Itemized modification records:
■ ■ ■
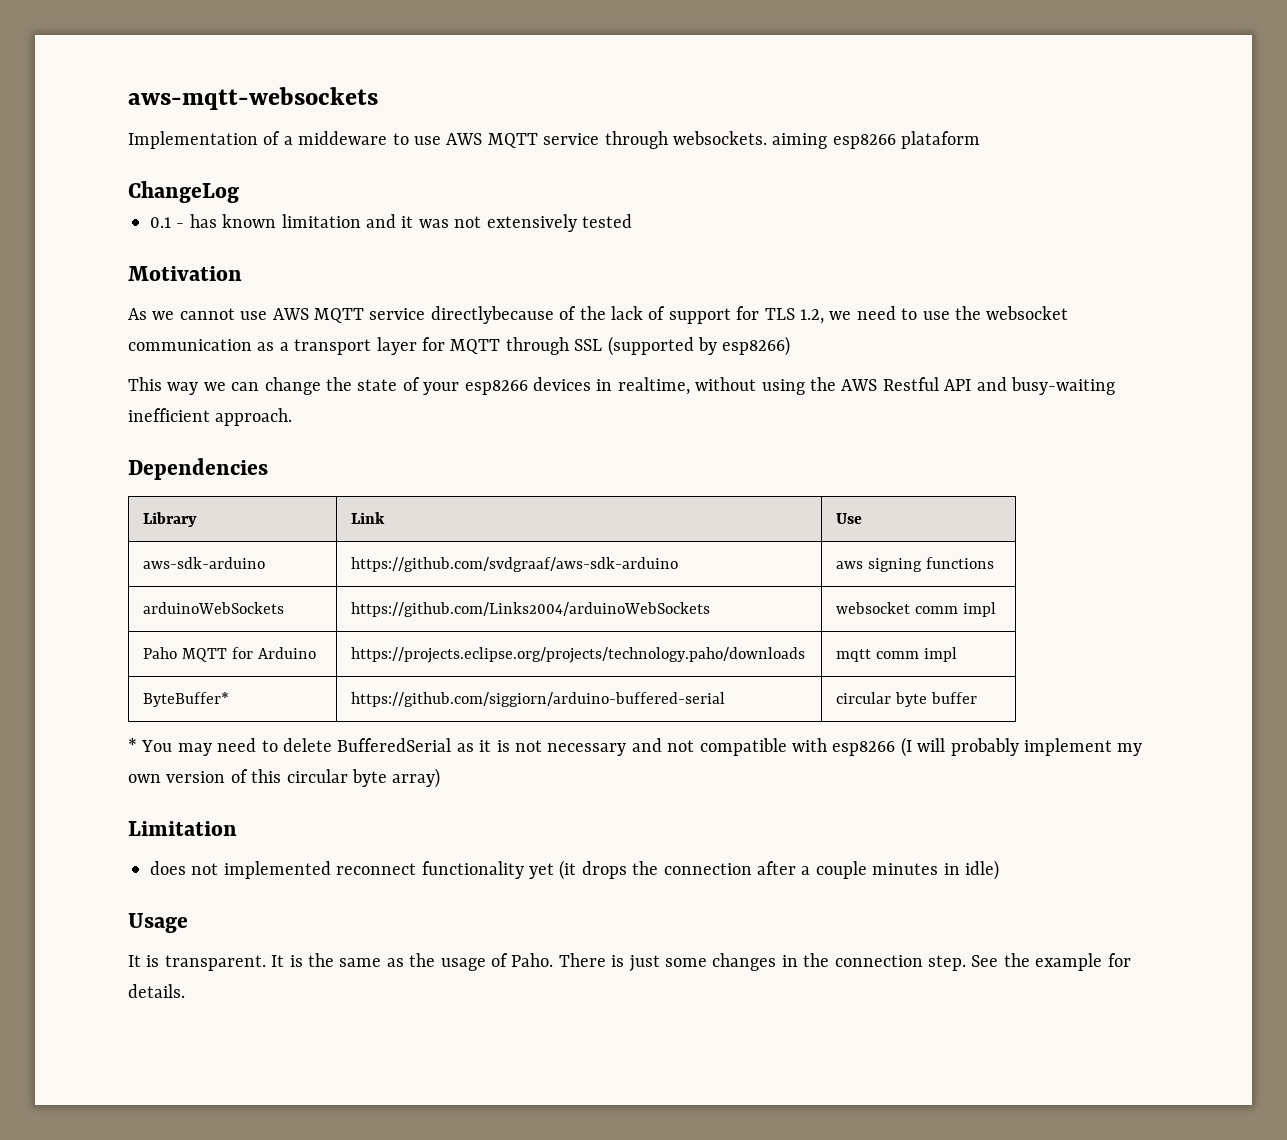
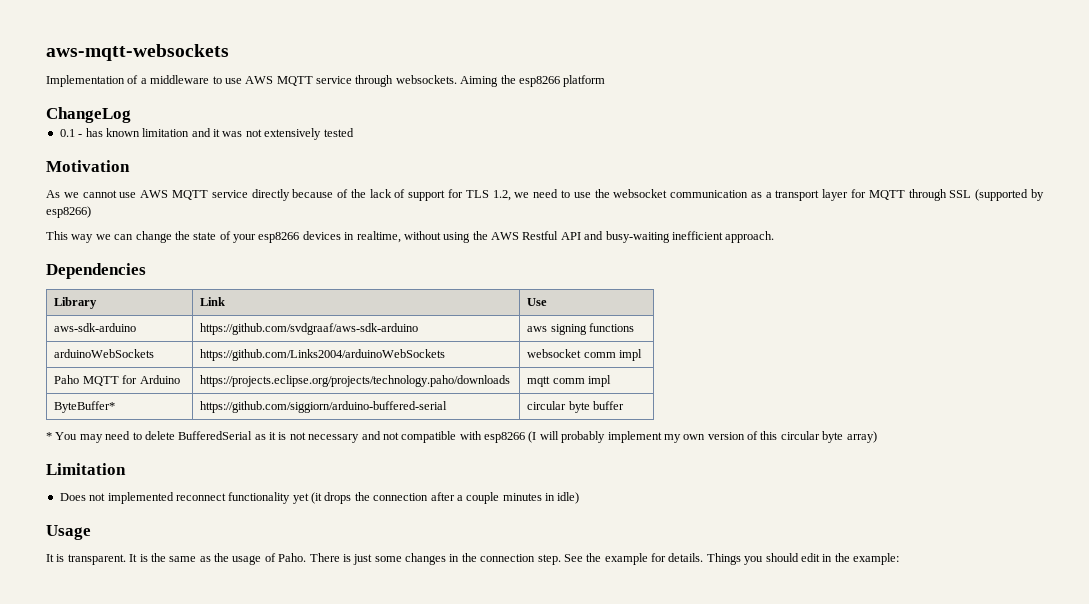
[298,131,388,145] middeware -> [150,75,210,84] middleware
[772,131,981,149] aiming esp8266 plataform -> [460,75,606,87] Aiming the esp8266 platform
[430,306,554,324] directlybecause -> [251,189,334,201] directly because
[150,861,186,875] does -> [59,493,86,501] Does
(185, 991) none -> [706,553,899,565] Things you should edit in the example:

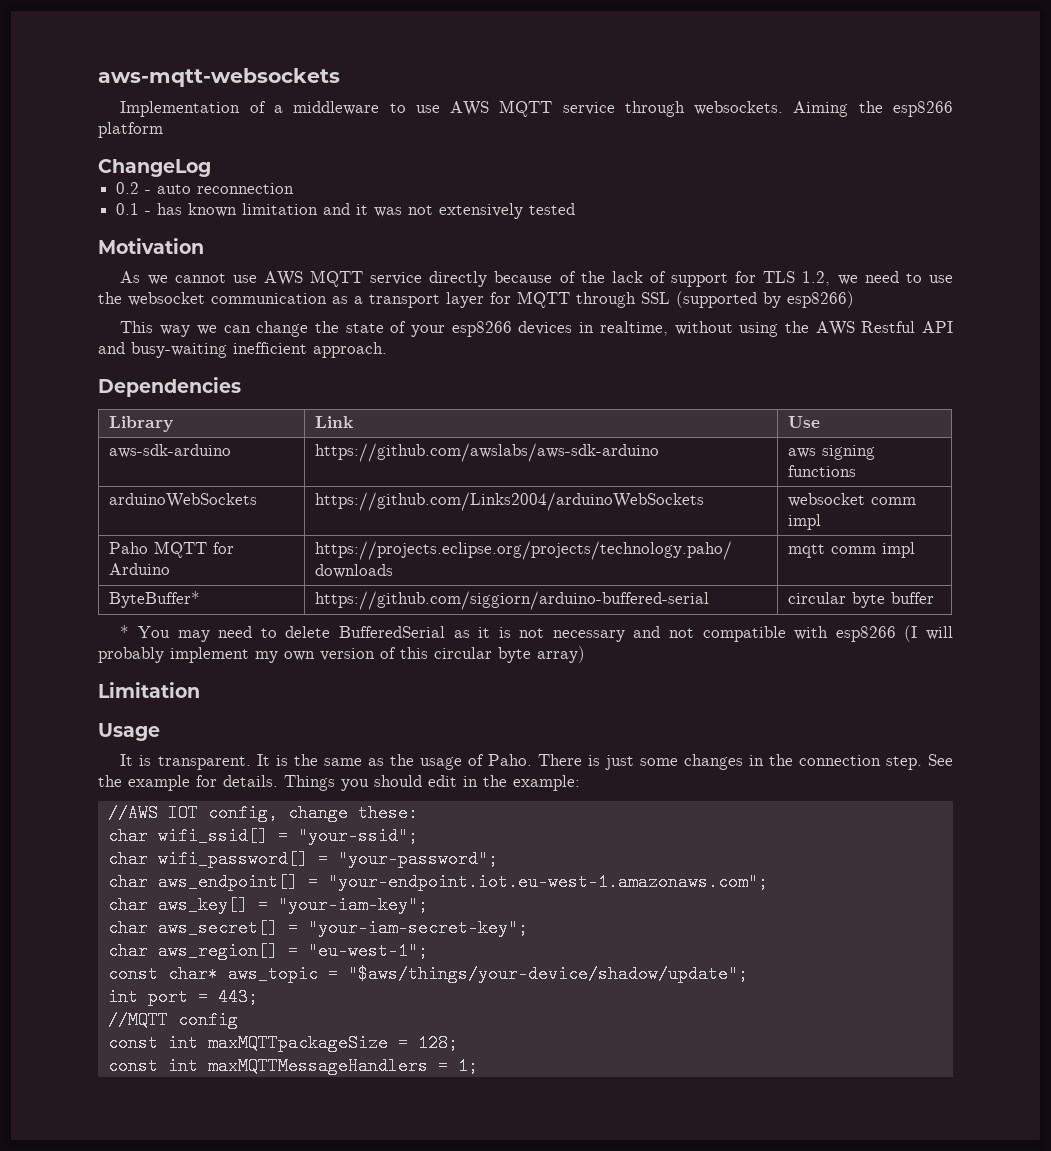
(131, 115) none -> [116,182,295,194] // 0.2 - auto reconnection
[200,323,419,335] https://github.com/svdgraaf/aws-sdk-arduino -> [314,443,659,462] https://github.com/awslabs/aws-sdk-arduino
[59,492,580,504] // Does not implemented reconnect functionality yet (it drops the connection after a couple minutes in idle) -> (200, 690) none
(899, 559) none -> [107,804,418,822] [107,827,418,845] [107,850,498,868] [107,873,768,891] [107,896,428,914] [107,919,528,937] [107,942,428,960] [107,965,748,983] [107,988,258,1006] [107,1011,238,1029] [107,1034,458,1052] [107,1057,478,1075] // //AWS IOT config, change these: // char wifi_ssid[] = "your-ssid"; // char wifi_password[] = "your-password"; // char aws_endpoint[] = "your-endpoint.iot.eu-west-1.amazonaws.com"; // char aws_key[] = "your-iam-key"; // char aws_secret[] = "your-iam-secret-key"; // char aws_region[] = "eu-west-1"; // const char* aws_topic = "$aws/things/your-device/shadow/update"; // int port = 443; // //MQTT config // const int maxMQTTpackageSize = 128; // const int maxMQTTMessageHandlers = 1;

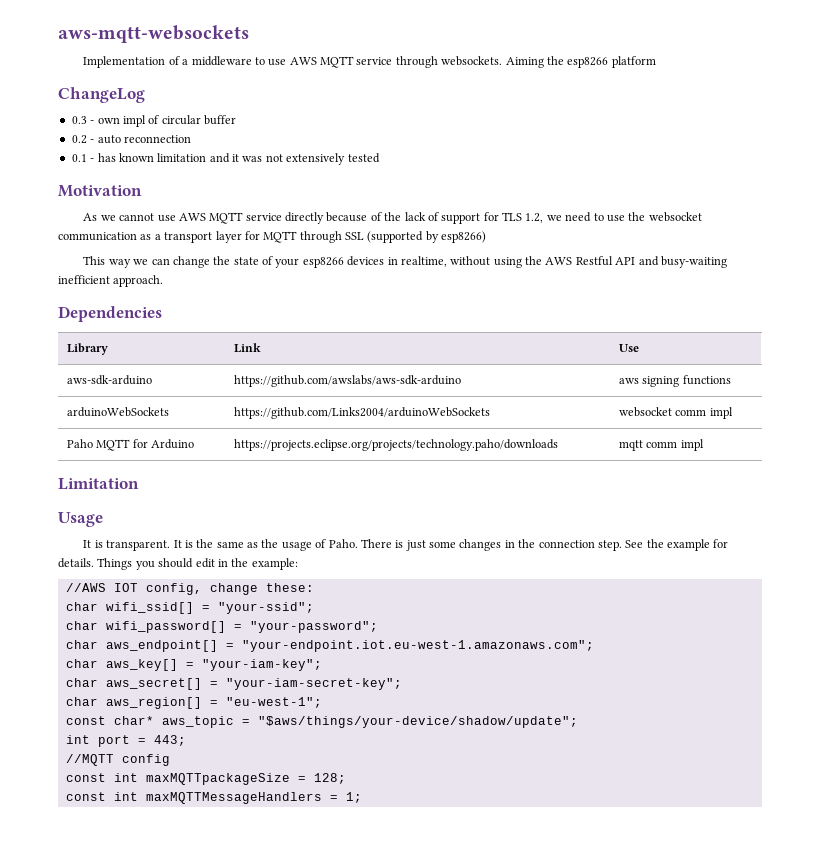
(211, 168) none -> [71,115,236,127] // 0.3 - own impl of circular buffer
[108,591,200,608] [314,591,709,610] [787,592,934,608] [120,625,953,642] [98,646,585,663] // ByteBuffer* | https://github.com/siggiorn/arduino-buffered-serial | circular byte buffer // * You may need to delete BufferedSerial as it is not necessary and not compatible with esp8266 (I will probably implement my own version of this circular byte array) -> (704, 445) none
■ ■ ■
> _Your instructions_: Give again, exactly as written above, every line from the one holding "(185, 991) none" to the one holding "(211, 168) none", with both ends kept and the pictures left out.

> _Response below_:
(185, 991) none -> [706,553,899,565] Things you should edit in the example:

(131, 115) none -> [116,182,295,194] // 0.2 - auto reconnection
[200,323,419,335] https://github.com/svdgraaf/aws-sdk-arduino -> [314,443,659,462] https://github.com/awslabs/aws-sdk-arduino
[59,492,580,504] // Does not implemented reconnect functionality yet (it drops the connection after a couple minutes in idle) -> (200, 690) none
(899, 559) none -> [107,804,418,822] [107,827,418,845] [107,850,498,868] [107,873,768,891] [107,896,428,914] [107,919,528,937] [107,942,428,960] [107,965,748,983] [107,988,258,1006] [107,1011,238,1029] [107,1034,458,1052] [107,1057,478,1075] // //AWS IOT config, change these: // char wifi_ssid[] = "your-ssid"; // char wifi_password[] = "your-password"; // char aws_endpoint[] = "your-endpoint.iot.eu-west-1.amazonaws.com"; // char aws_key[] = "your-iam-key"; // char aws_secret[] = "your-iam-secret-key"; // char aws_region[] = "eu-west-1"; // const char* aws_topic = "$aws/things/your-device/shadow/update"; // int port = 443; // //MQTT config // const int maxMQTTpackageSize = 128; // const int maxMQTTMessageHandlers = 1;

(211, 168) none -> [71,115,236,127] // 0.3 - own impl of circular buffer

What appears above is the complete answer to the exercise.